Information about models that can be used in the predictive models are stored in Debian Control Files (dcf). This is the similar to the format used in RMarkdown YAML (i.e. metadata).
Usage
read_ml_datasets(
dir = c(paste0(find.package("mldash"), "/datasets")),
cache_dir = dir,
pattern = "*.dcf",
use_cache = TRUE,
check_for_missing_packages = interactive()
)
Arguments
- dir
directory containing the dcf files for the datasets.
- pattern
optional regular expression that is used when finding files to read in. It defaults to all dcf files in the
dir
, but could be a single filename to test a metadata file.- use_cache
whether to read data from the cache if available.
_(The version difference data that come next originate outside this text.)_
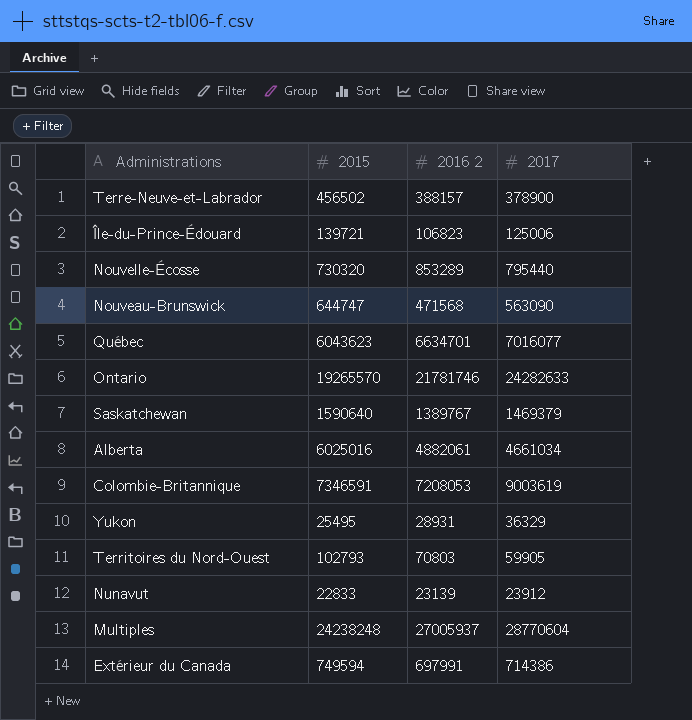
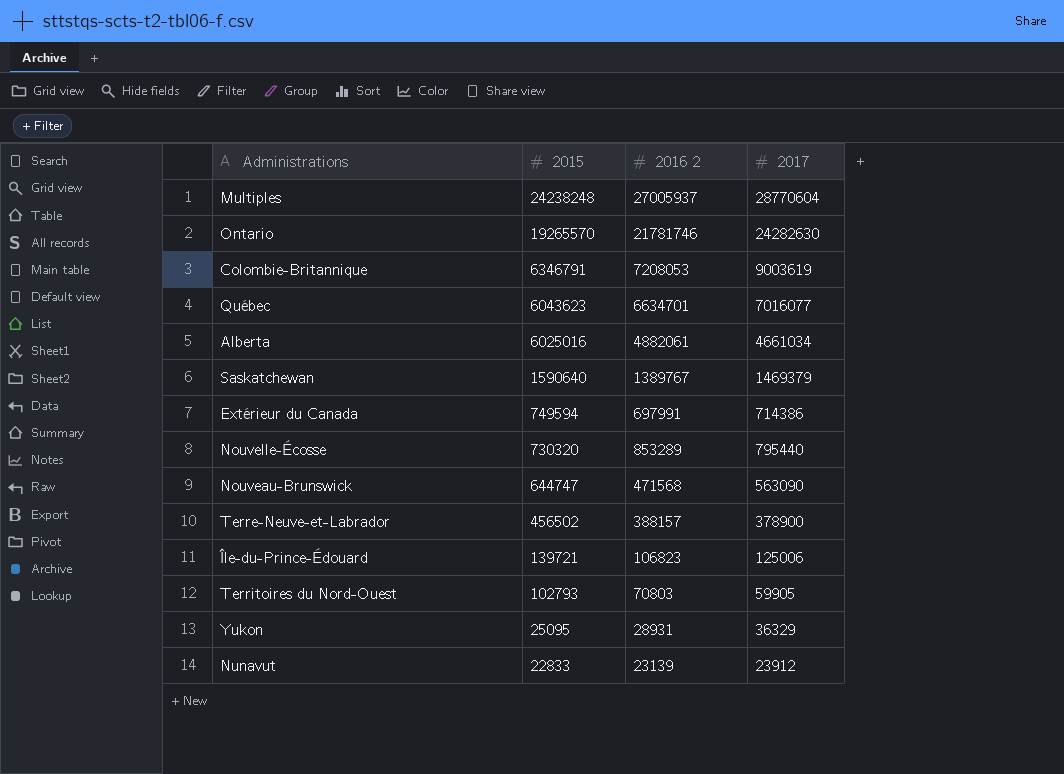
row order: none -> 2015 descending
Ontario | 2017: 24282633 -> 24282630
Colombie-Britannique | 2015: 7346591 -> 6346791
Yukon | 2015: 25495 -> 25095

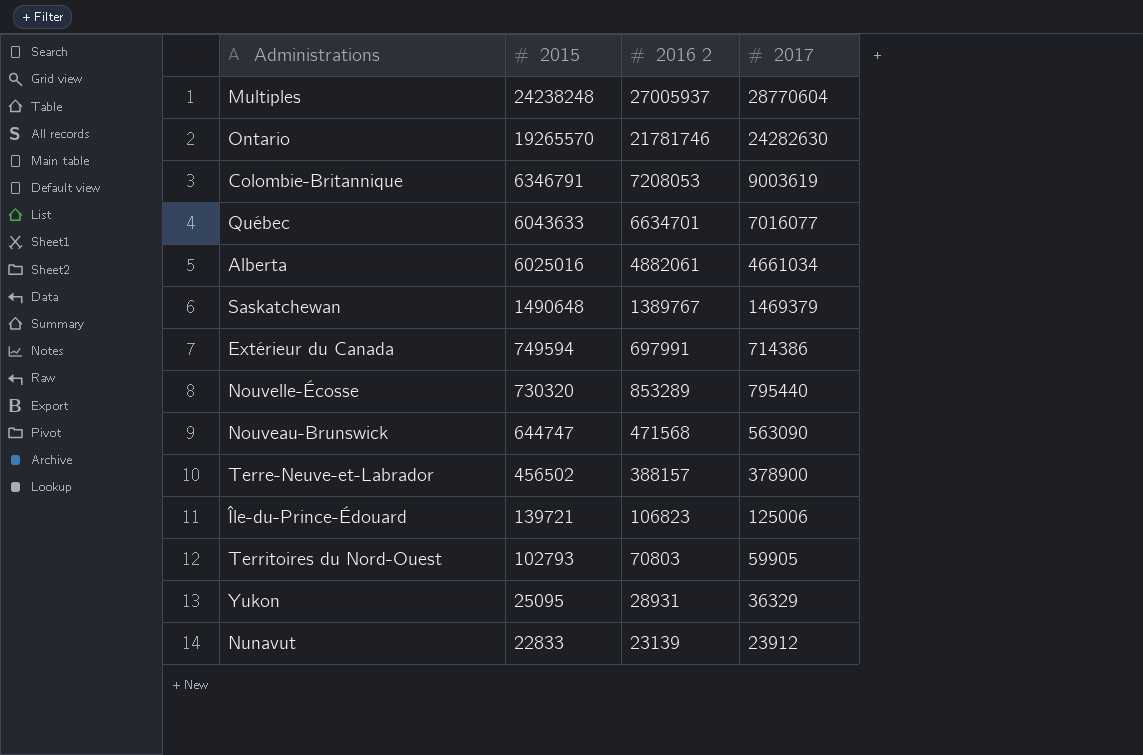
Québec | 2015: 6043623 -> 6043633
Saskatchewan | 2015: 1590640 -> 1490648

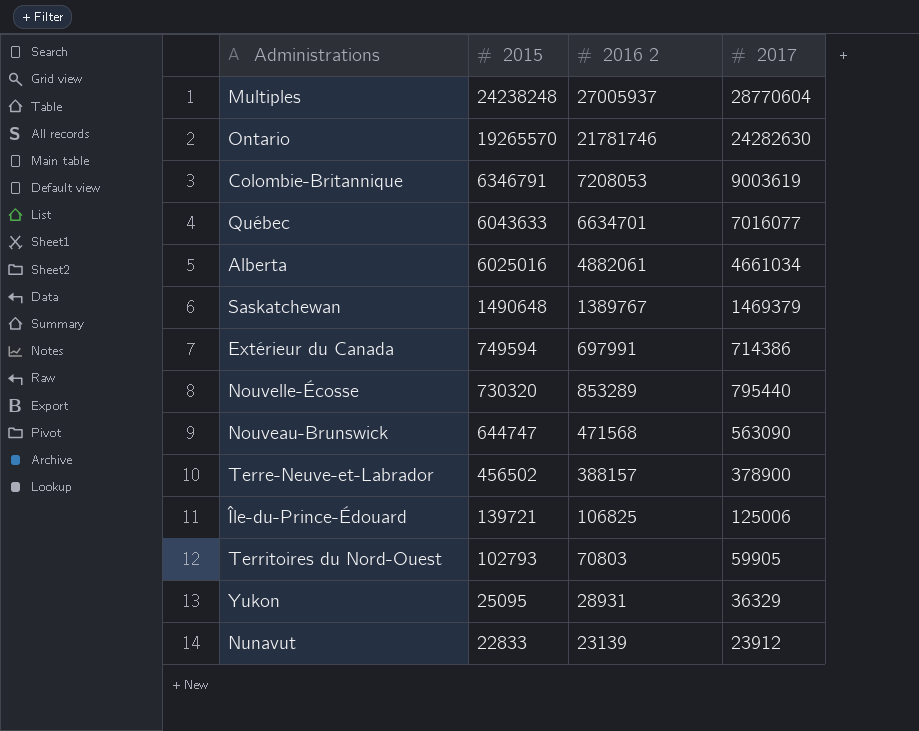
Île-du-Prince-Édouard | 2016 2: 106823 -> 106825

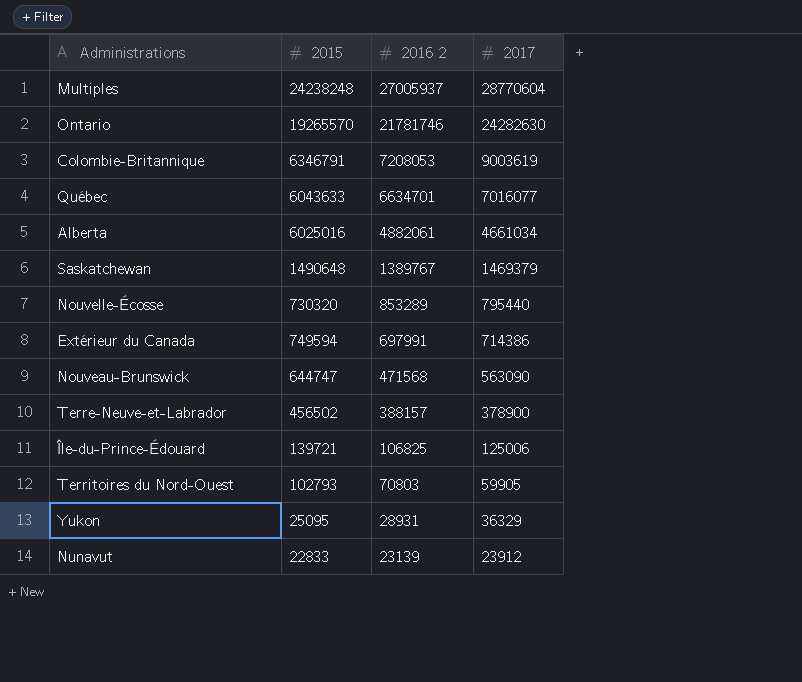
row order: 2015 descending -> 2016 2 descending

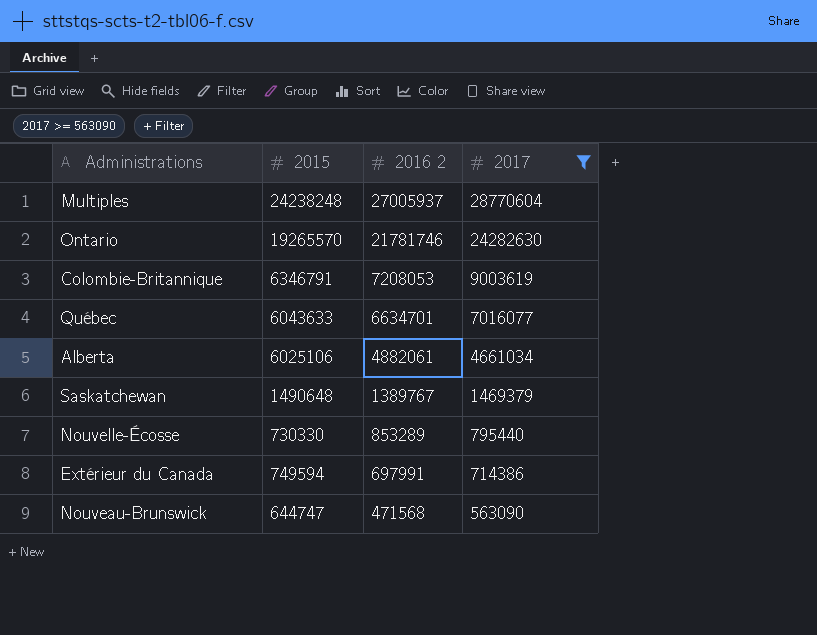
filter: none -> 2017 >= 563090
Alberta | 2015: 6025016 -> 6025106
Nouvelle-Écosse | 2015: 730320 -> 730330

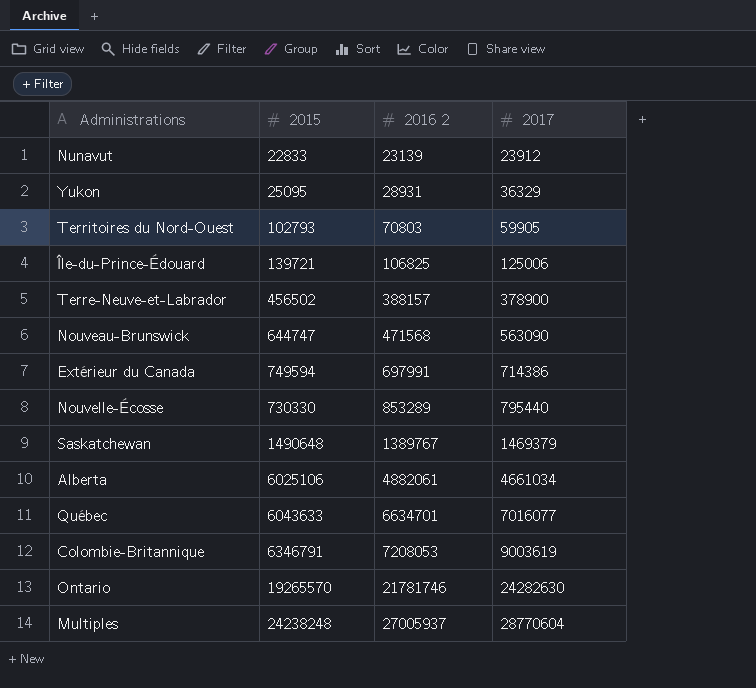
filter: 2017 >= 563090 -> none
row order: 2016 2 descending -> 2016 2 ascending

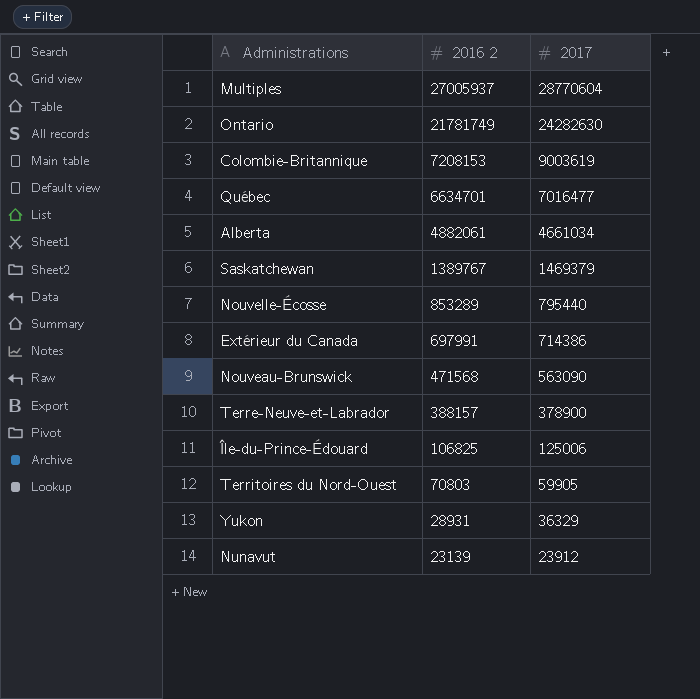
row order: 2016 2 ascending -> 2016 2 descending
column 2015 | position: 2 -> none
Ontario | 2016 2: 21781746 -> 21781749
Colombie-Britannique | 2016 2: 7208053 -> 7208153
Québec | 2017: 7016077 -> 7016477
If FALSE, then the data will be retrieved from the
data
function parameter.- check_for_missing_packages
if TRUE you will be prompted to install missing packages.
- data_cache
directory where rds data files will be stored.
Value
a data frame with the following fields:
idThe filename of the dataset.
title*The name of the dataset from the dcf file.
type*Whether this is for a regression or classification model.
descriptionDescription of the dataset.
sourceThe source of the dataset.
referenceReference for the dataset (APA format preferred).
model*The model formula used for the predictive model.
noteAny additional information.
denotes required fields.
Details
name*The name of the dataset.
type*Whether this is for a regression, classification, timeseries, or spatial model.
descriptionDescription of the dataset.
sourceThe source of the dataset.
referenceReference for the dataset (APA format preferred).
data*An R function that returns a data.frame.
model*The formula used for the predictive model.
noteAny additional information.
denotes required fields.